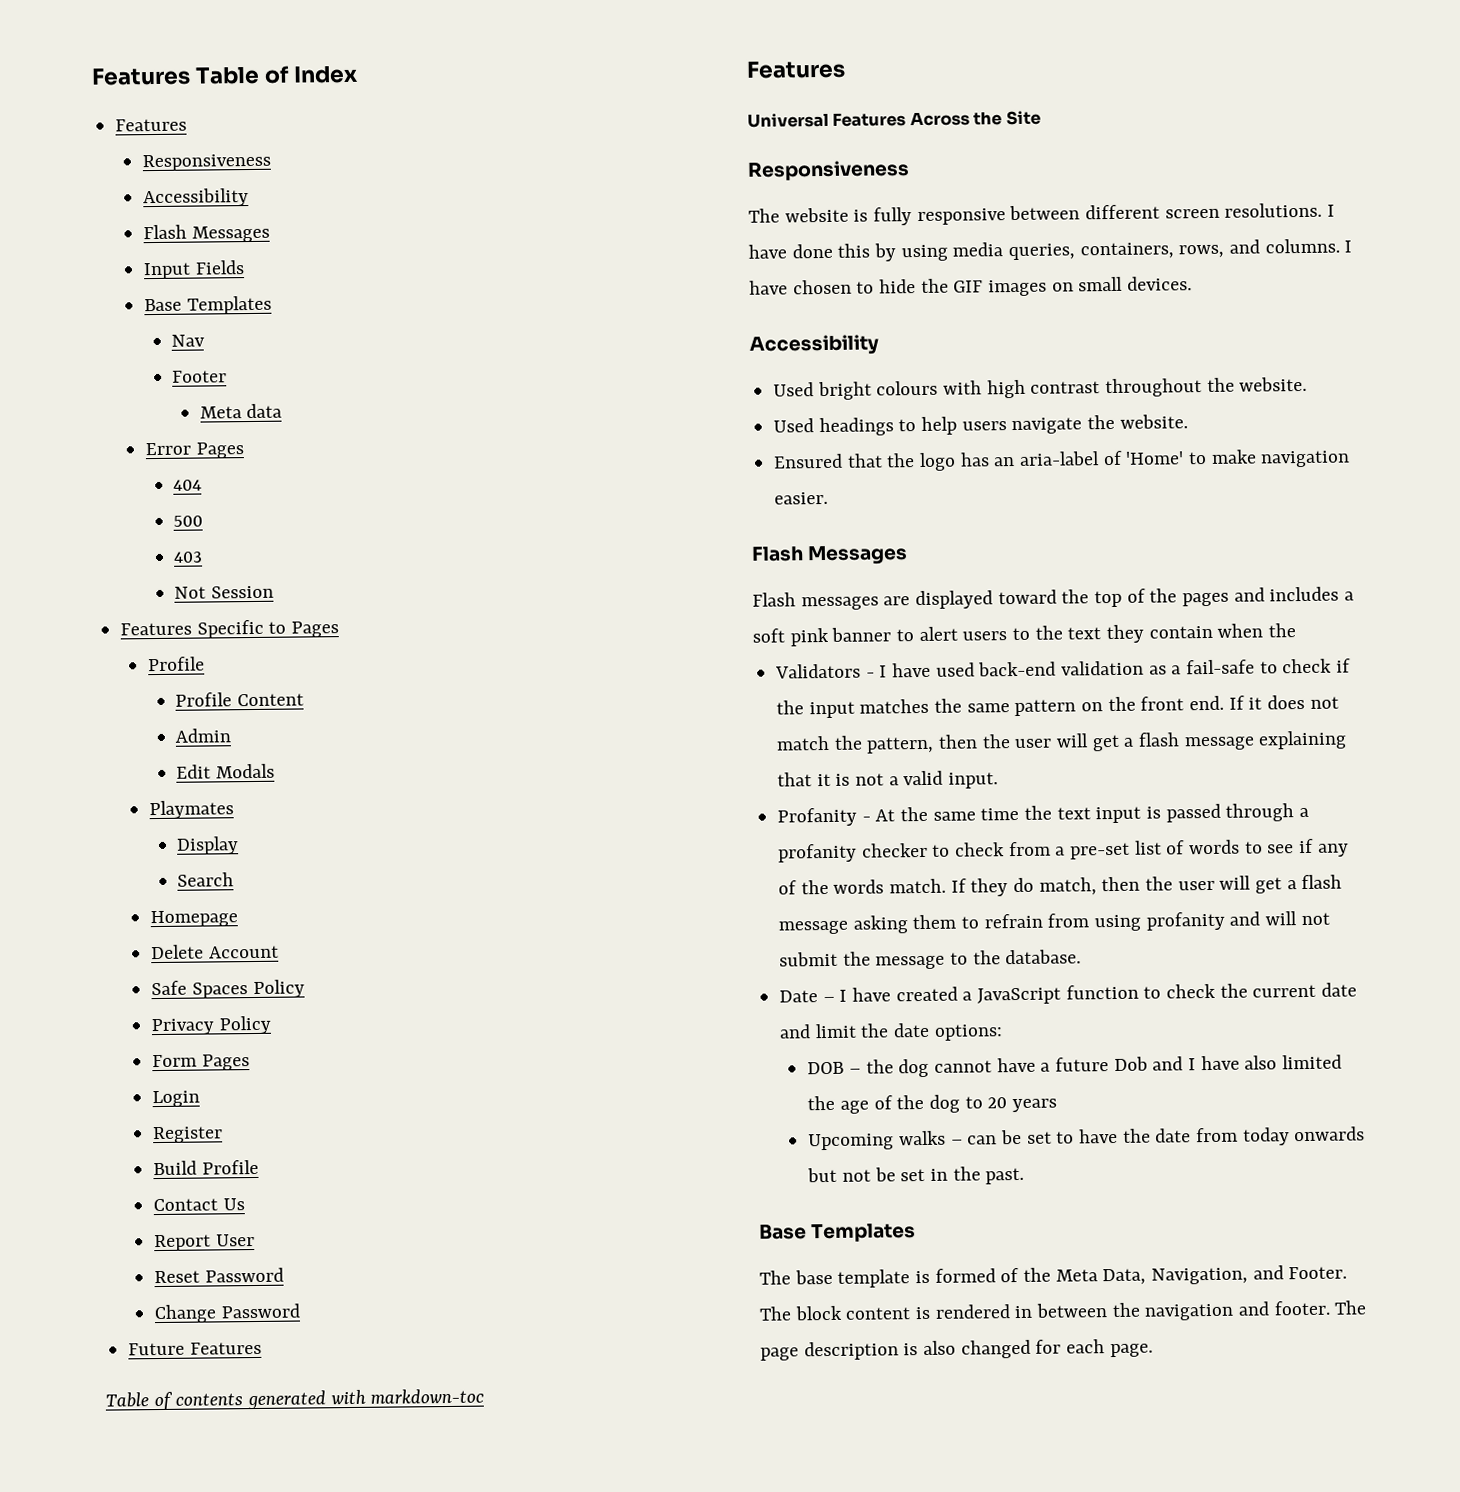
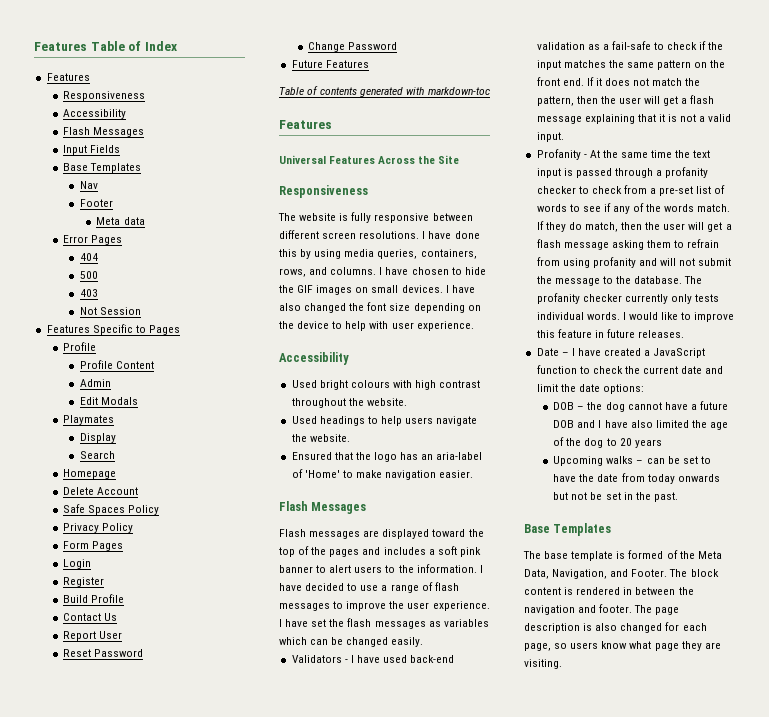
(1193, 283) none -> [445,285,475,293] [279,302,481,313] [279,321,474,331] I have also changed the font size depending on the device to help with user experience.
[1067,623,1297,644] text they contain when the -> [416,564,483,573] [279,582,459,593] [279,601,490,611] [279,618,489,629] [279,637,424,647] information. I have decided to use a range of flash messages to improve the user experience. I have set the flash messages as variables which can be changed easily.
(1082, 957) none -> [684,276,703,284] [536,293,720,304] [536,312,735,322] [536,329,685,338] The profanity checker currently only tests individual words. I would like to improve this feature in future releases.
[1113,1056,1148,1072] Dob -> [553,420,575,428] DOB
[1109,1343,1153,1358] page. -> [524,641,721,651] [524,659,562,669] page, so users know what page they are visiting.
---*---
WHAT TO PRODUCE:
Reproduce verbatim the stretch of lines beginning with the one containing "[1113,1056,1148,1072] Dob ->" and ending at the close of the entries above.

OUTPUT FOR THIS TASK:
[1113,1056,1148,1072] Dob -> [553,420,575,428] DOB
[1109,1343,1153,1358] page. -> [524,641,721,651] [524,659,562,669] page, so users know what page they are visiting.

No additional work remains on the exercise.